My must-measure product marketing metrics: Cozi Namer of Pfizer


In our Executive Insights series, we hear from visionary business leaders as they navigate complex data challenges and uncover valuable insight along the way.

In this edition, we hear from Cozi Namer, a marketing leader who has spent his career at the intersection of digital and healthcare. Not only does Cozi share his marketing insights as Adjunct Professor at CUNY, but he also serves as a board member of the Digital Marketing Advisory Board for Baruch College. We struck gold having him offer data and marketing wisdom here.

Name: Cozi Namer
Company: Pfizer
Title: Head of Strategic Initiatives
Previous roles: Head of Commercial & Product Marketing at Verily Life Sciences, an independent subsidiary of Alphabet, Inc.
Industry: Health Information, Health IT, Consumer Health

What are your top 5 most important KPIs for you and your work?

In my work, I’ve found the following metrics to be the most useful and insightful:

  • Customer satisfaction metrics such as Net Promoter Score (NPS) or Customer Satisfaction Score (CSAT)
  • Product success metrics such as daily active users to monthly active users ratio (DAU/MAU) + Engagement Rates + App Store Ratings
  • Customer Pipeline Metrics; Leads (MQL / SQL)
  • Commercial Success Metrics: Bookings + Revenue
  • Population Health Impact Metrics (customized per condition. A1C Reduction / Weight – BMI / BP / PHQ9)

Why is data integral to what you do?

Product marketing is led by insights and not instincts. Without the data, we build vaporware that’s not helpful. With data, we can course correct and adjust not only what we build but also the story we tell to explain the impact of what we build. Culturally, data is what connects teams across different functions.
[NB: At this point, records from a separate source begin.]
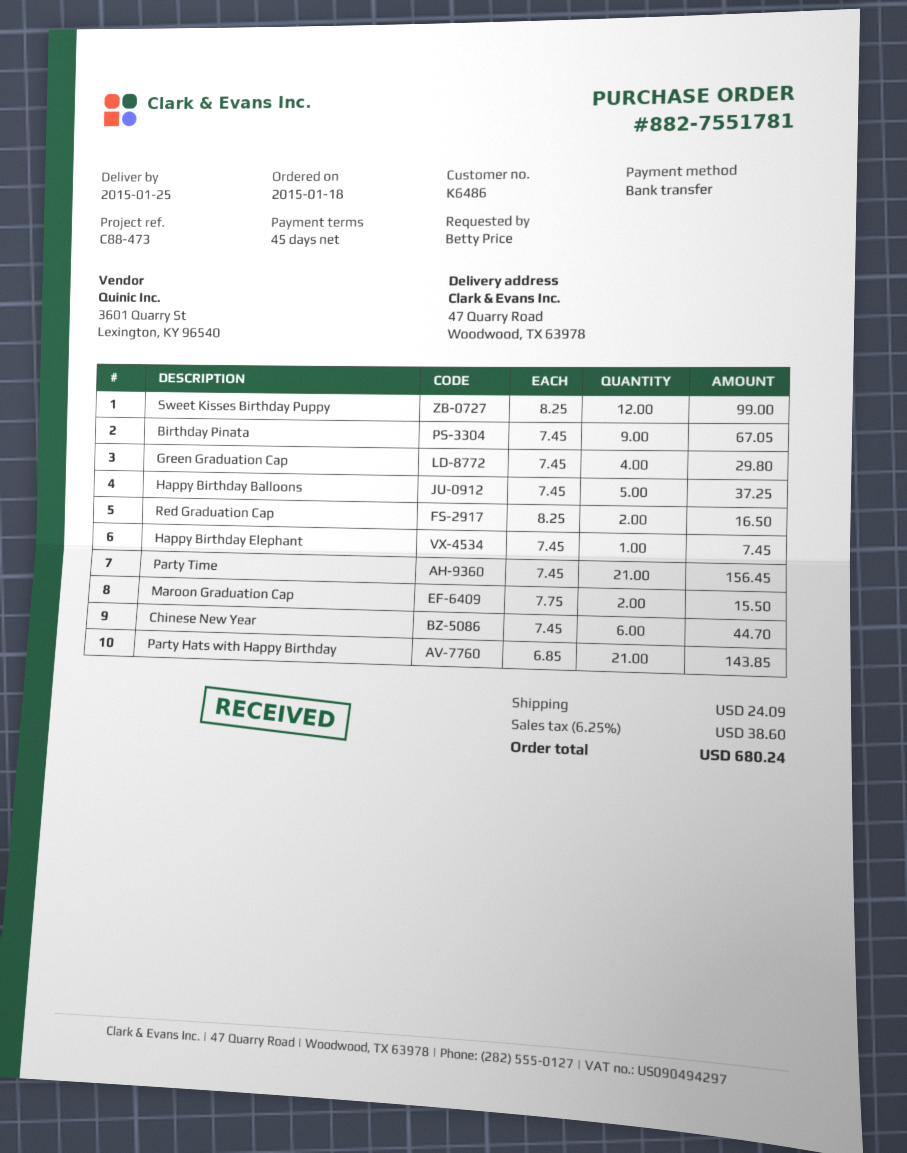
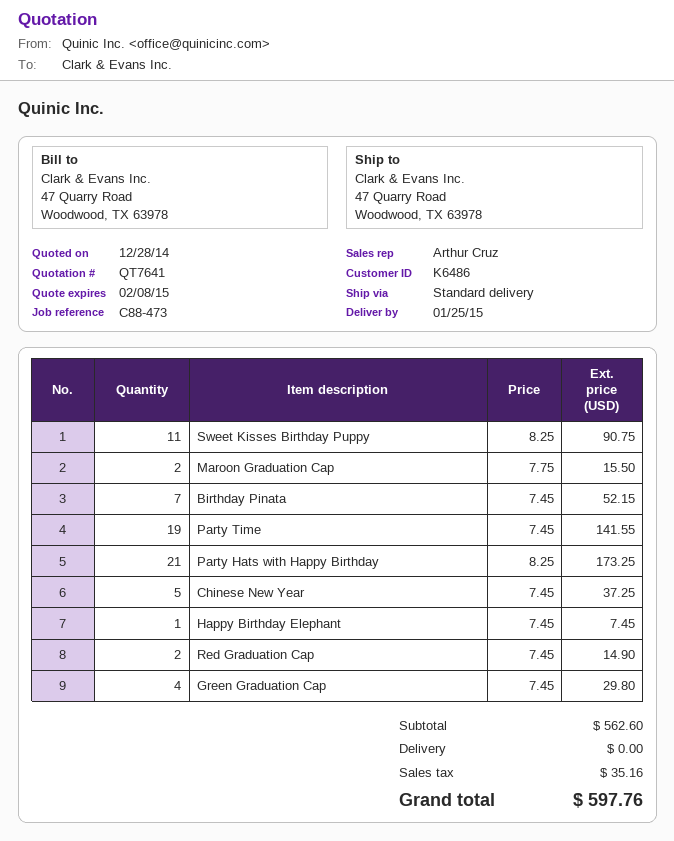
Sweet Kisses Birthday Puppy: 12 x 8.25 = 99.00 -> 11 x 8.25 = 90.75
Birthday Pinata: 9 x 7.45 = 67.05 -> 7 x 7.45 = 52.15
Happy Birthday Balloons: 5 x 7.45 = 37.25 -> none
Red Graduation Cap: 2 x 8.25 = 16.50 -> 2 x 7.45 = 14.90
Party Time: 21 x 7.45 = 156.45 -> 19 x 7.45 = 141.55
Chinese New Year: 6 x 7.45 = 44.70 -> 5 x 7.45 = 37.25
Party Hats with Happy Birthday: 21 x 6.85 = 143.85 -> 21 x 8.25 = 173.25
shipping: 24.09 -> 0.00
tax: 38.60 -> 35.16
total: 680.24 -> 597.76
What are the biggest data challenges you face on a daily basis?

When it comes to data, I’ve encountered three major challenges. First, silence is a major challenge if there’s not enough data. Noise is another challenge if the data is there, but not helpful. And finally, bias, when data points are handpicked to tell a story.

What advice would you give to your younger self related to data and metrics?

You’re an engineer, you’ve got this. Lean in and be the person in the room who understands what each metric can do for you.